Saved entries

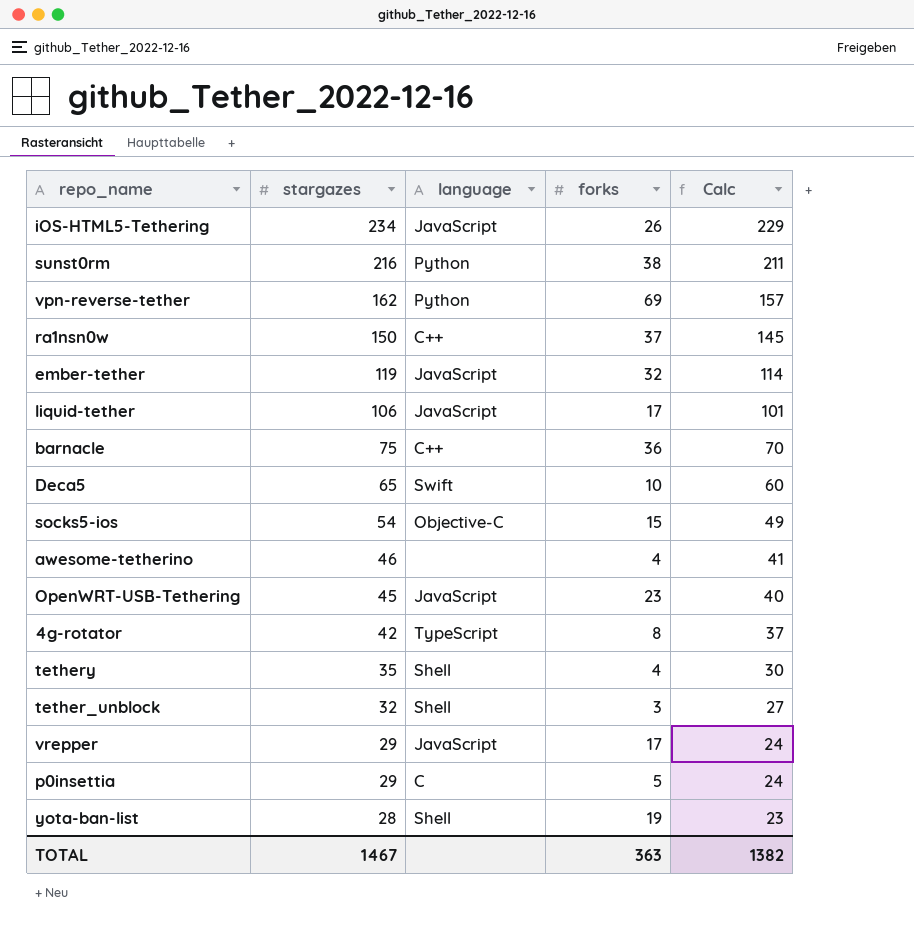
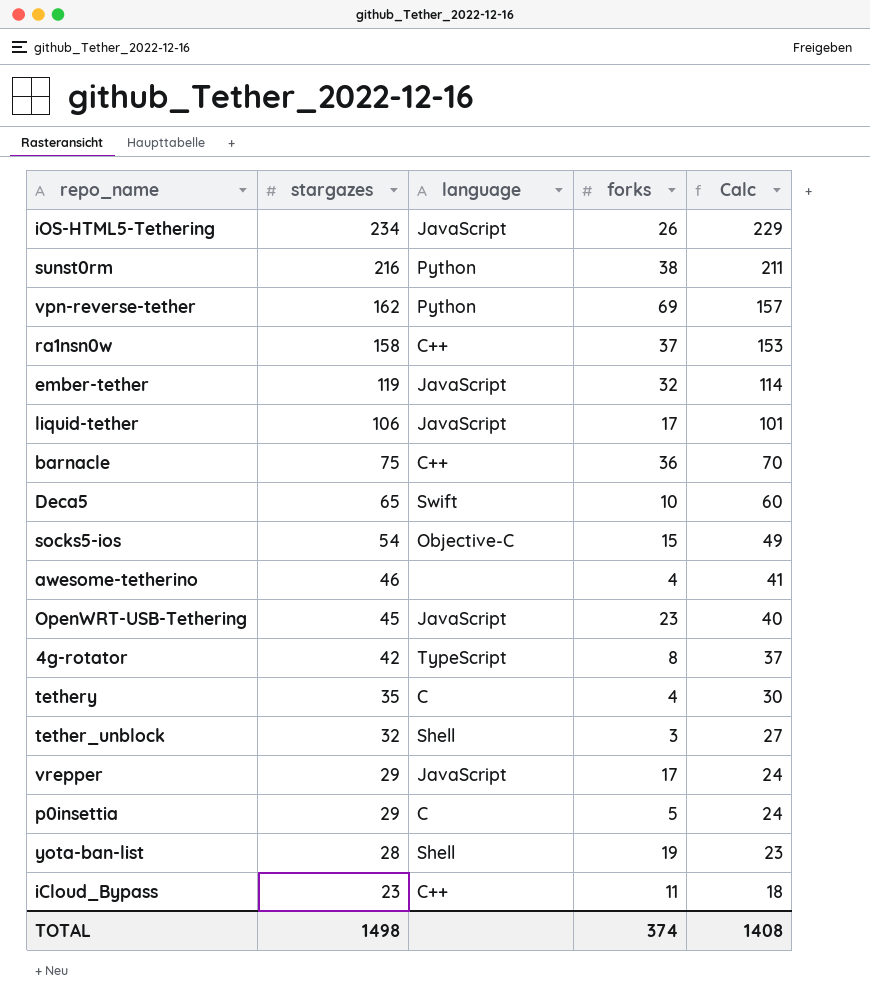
ra1nsn0w | stargazes: 150 -> 158
ra1nsn0w | Calc: 145 -> 153
tethery | language: Shell -> C
row iCloud_Bypass: none -> 23 | C++ | 11 | 18
TOTAL | stargazes: 1467 -> 1498
TOTAL | forks: 363 -> 374
TOTAL | Calc: 1382 -> 1408

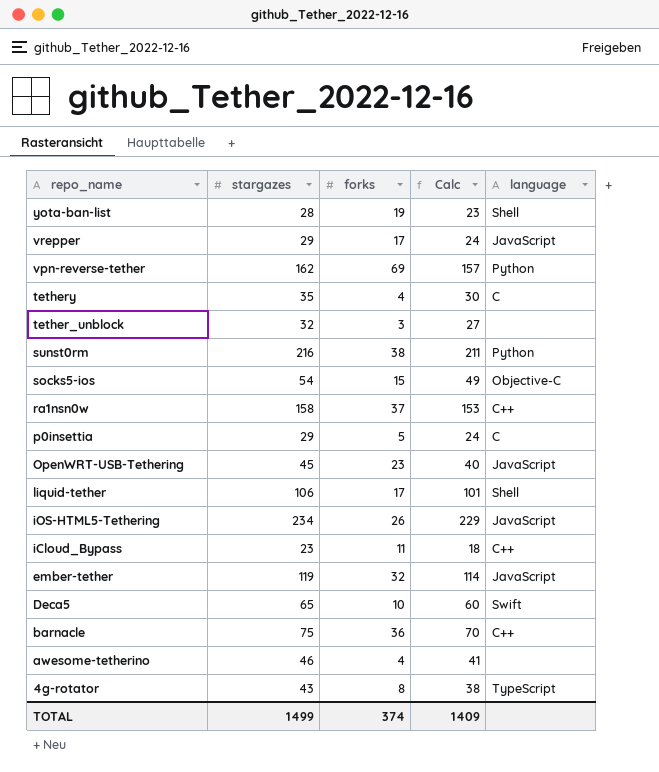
row order: stargazes descending -> repo_name descending
column language | position: 3 -> 5
tether_unblock | language: Shell -> none
liquid-tether | language: JavaScript -> Shell
4g-rotator | stargazes: 42 -> 43
4g-rotator | Calc: 37 -> 38
TOTAL | stargazes: 1498 -> 1499
TOTAL | Calc: 1408 -> 1409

• **Exercise prompt**
Retype exactly. Start at the line with "row order: stargazes" and stop at the last line of the data.

• **Response**
row order: stargazes descending -> repo_name descending
column language | position: 3 -> 5
tether_unblock | language: Shell -> none
liquid-tether | language: JavaScript -> Shell
4g-rotator | stargazes: 42 -> 43
4g-rotator | Calc: 37 -> 38
TOTAL | stargazes: 1498 -> 1499
TOTAL | Calc: 1408 -> 1409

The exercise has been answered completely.